▶ **Work item**: For the data below, count the lines that have the string "left" and state that number by itself.
══ Extracted data ══
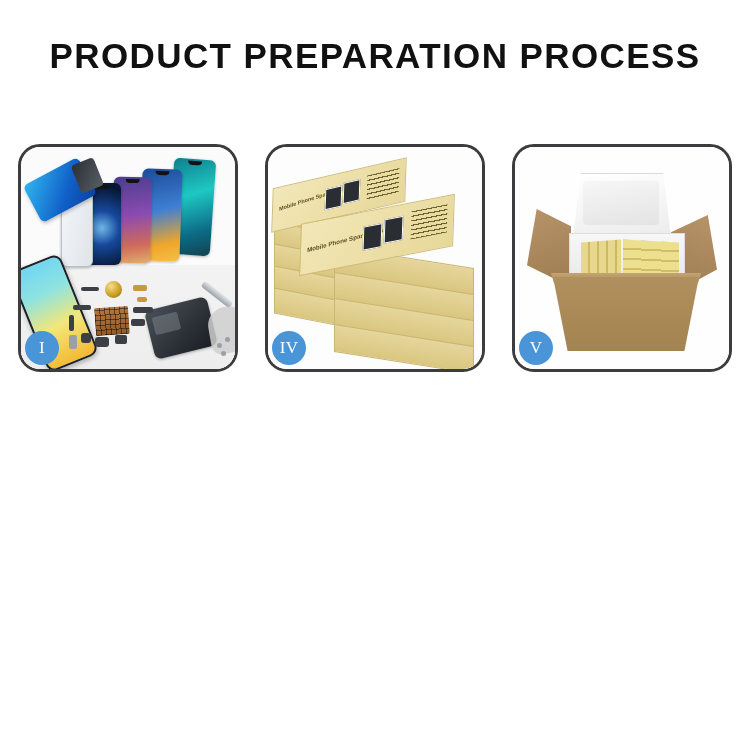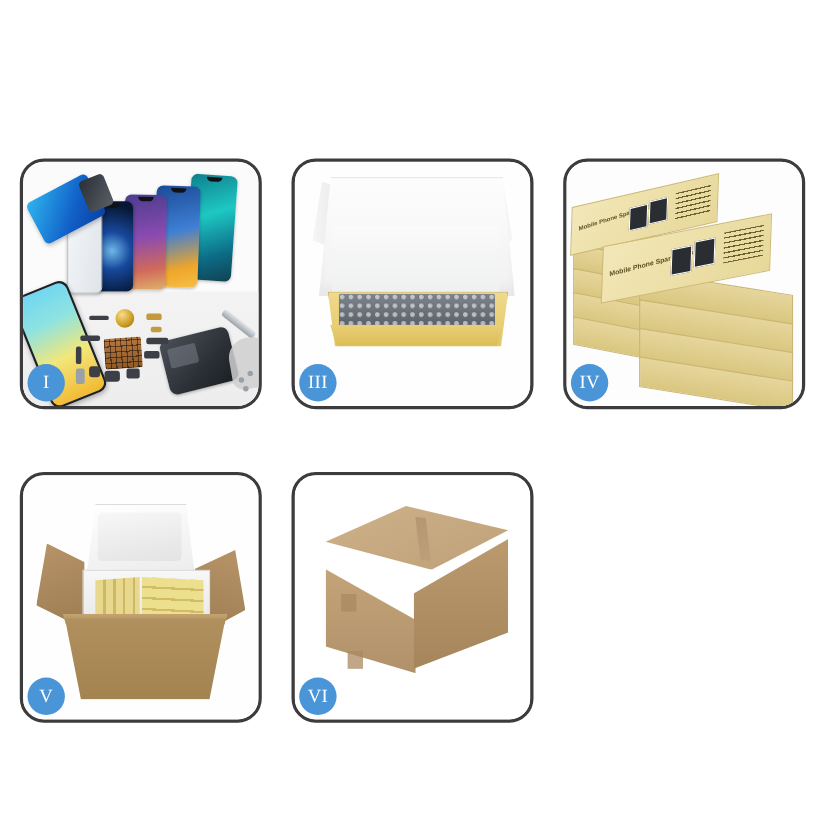--- a/index.html
+++ b/index.html
@@ -359,6 +359,7 @@
 <body>
 
 <div class="header">
+  <div class="page-title">PRODUCT PREPARATION PROCESS</div>
 </div>
 
 <div class="panel-grid">

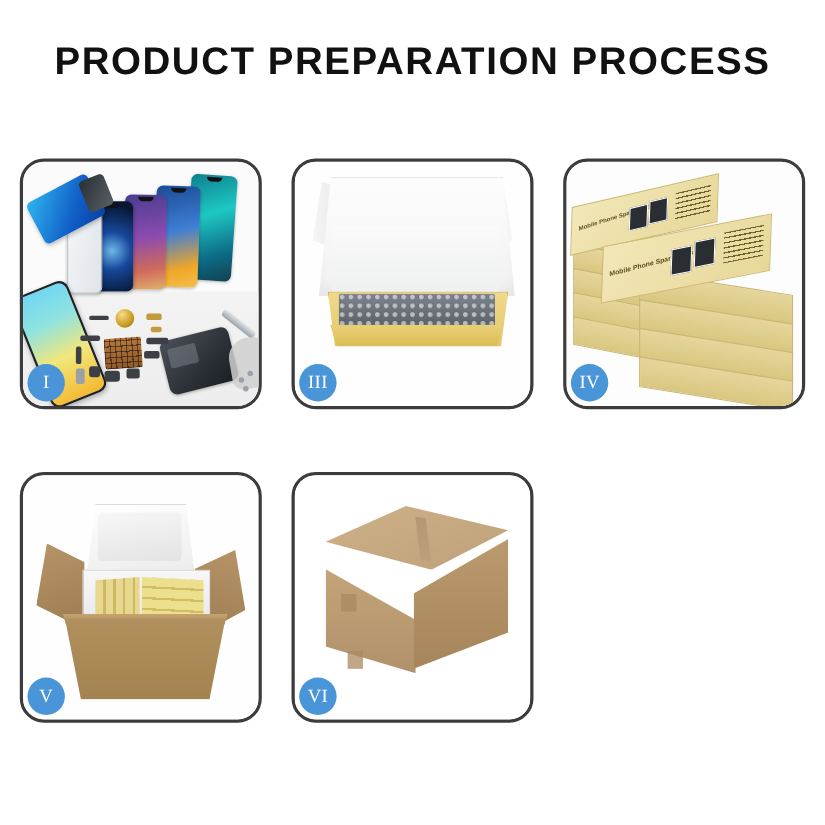--- a/index.html
+++ b/index.html
@@ -415,19 +415,6 @@
   </div>
 
 
-  <div class="panel">
-    <div class="panel-photo">
-      <div class="p3-bg"></div>
-      <div class="p3-lidflap-l"></div>
-      <div class="p3-lidflap-r"></div>
-      <div class="p3-lid"></div>
-      <div class="p3-inner-white"></div>
-      <div class="p3-tray"></div>
-      <div class="p3-wrap"></div>
-      <div class="p3-tray-front"></div>
-    </div>
-    <div class="badge">III</div>
-  </div>
 
   <div class="panel">
     <div class="panel-photo">

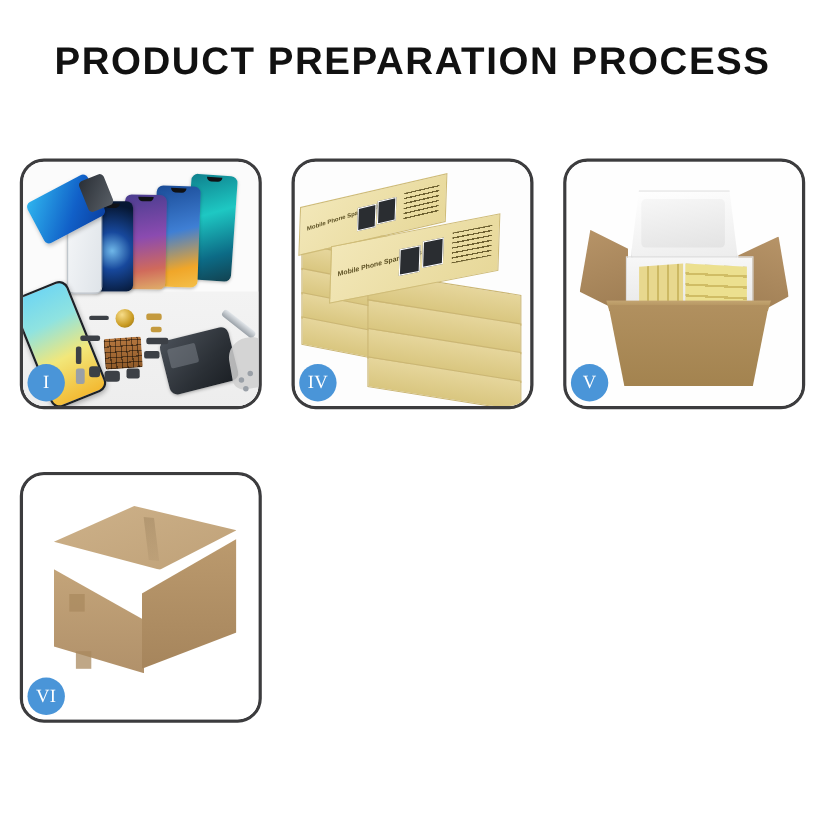--- a/index.html
+++ b/index.html
@@ -467,18 +467,6 @@
     <div class="badge">V</div>
   </div>
 
-  <div class="panel">
-    <div class="panel-photo">
-      <div class="p6-bg"></div>
-      <div class="p6-top"></div>
-      <div class="p6-seam"></div>
-      <div class="p6-left"></div>
-      <div class="p6-right"></div>
-      <span class="p6-tape" style="left:42px;top:108px;width:14px;height:16px;"></span>
-      <span class="p6-tape" style="left:48px;top:160px;width:14px;height:16px;"></span>
-    </div>
-    <div class="badge">VI</div>
-  </div>
 
 </div>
═══
▶ **Your response**: 3